[Difference listings]
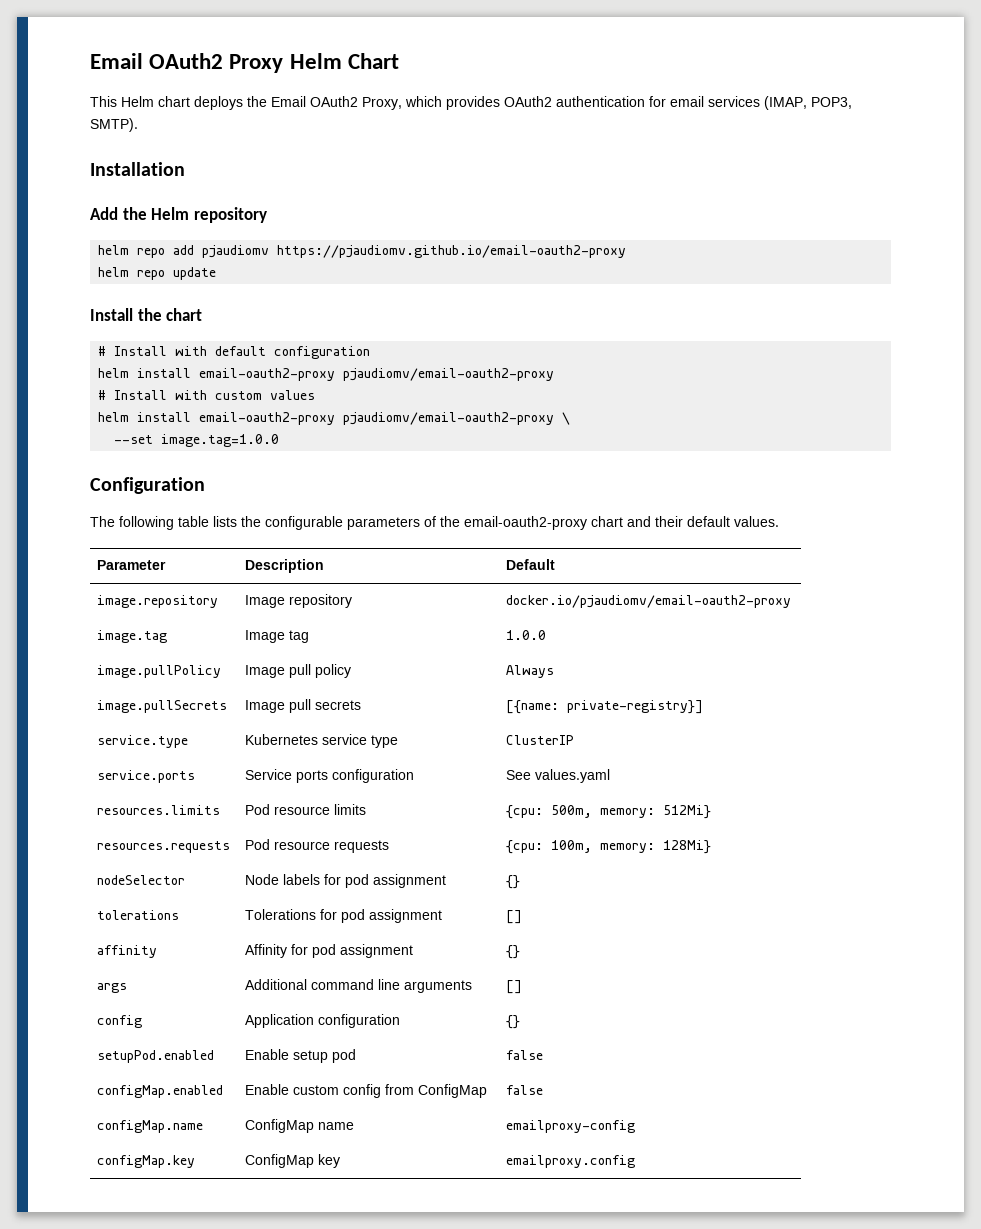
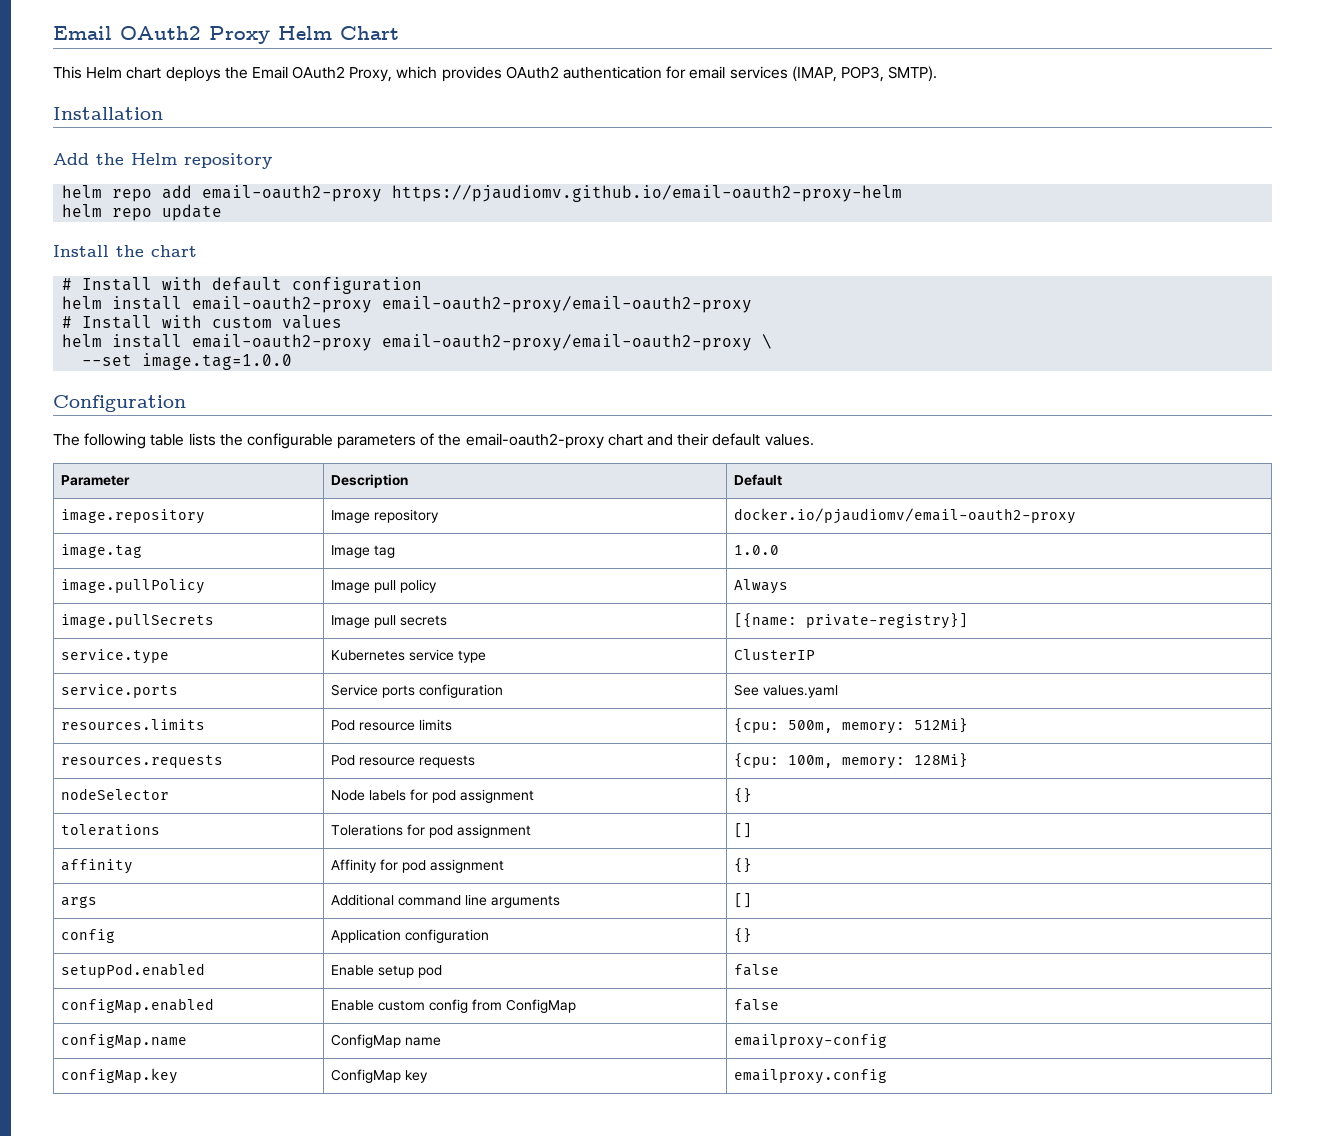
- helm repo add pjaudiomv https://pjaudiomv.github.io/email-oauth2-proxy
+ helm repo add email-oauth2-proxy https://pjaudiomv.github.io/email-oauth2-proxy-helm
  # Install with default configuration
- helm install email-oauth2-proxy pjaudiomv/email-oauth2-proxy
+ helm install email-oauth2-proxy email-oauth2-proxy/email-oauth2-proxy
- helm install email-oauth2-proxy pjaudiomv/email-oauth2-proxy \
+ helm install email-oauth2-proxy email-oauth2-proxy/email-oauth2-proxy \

**Instructions for the task:** The required output is every line of the data above, set down exactly and stripped of pictures.

**Output of the task:**
- helm repo add pjaudiomv https://pjaudiomv.github.io/email-oauth2-proxy
+ helm repo add email-oauth2-proxy https://pjaudiomv.github.io/email-oauth2-proxy-helm
  # Install with default configuration
- helm install email-oauth2-proxy pjaudiomv/email-oauth2-proxy
+ helm install email-oauth2-proxy email-oauth2-proxy/email-oauth2-proxy
- helm install email-oauth2-proxy pjaudiomv/email-oauth2-proxy \
+ helm install email-oauth2-proxy email-oauth2-proxy/email-oauth2-proxy \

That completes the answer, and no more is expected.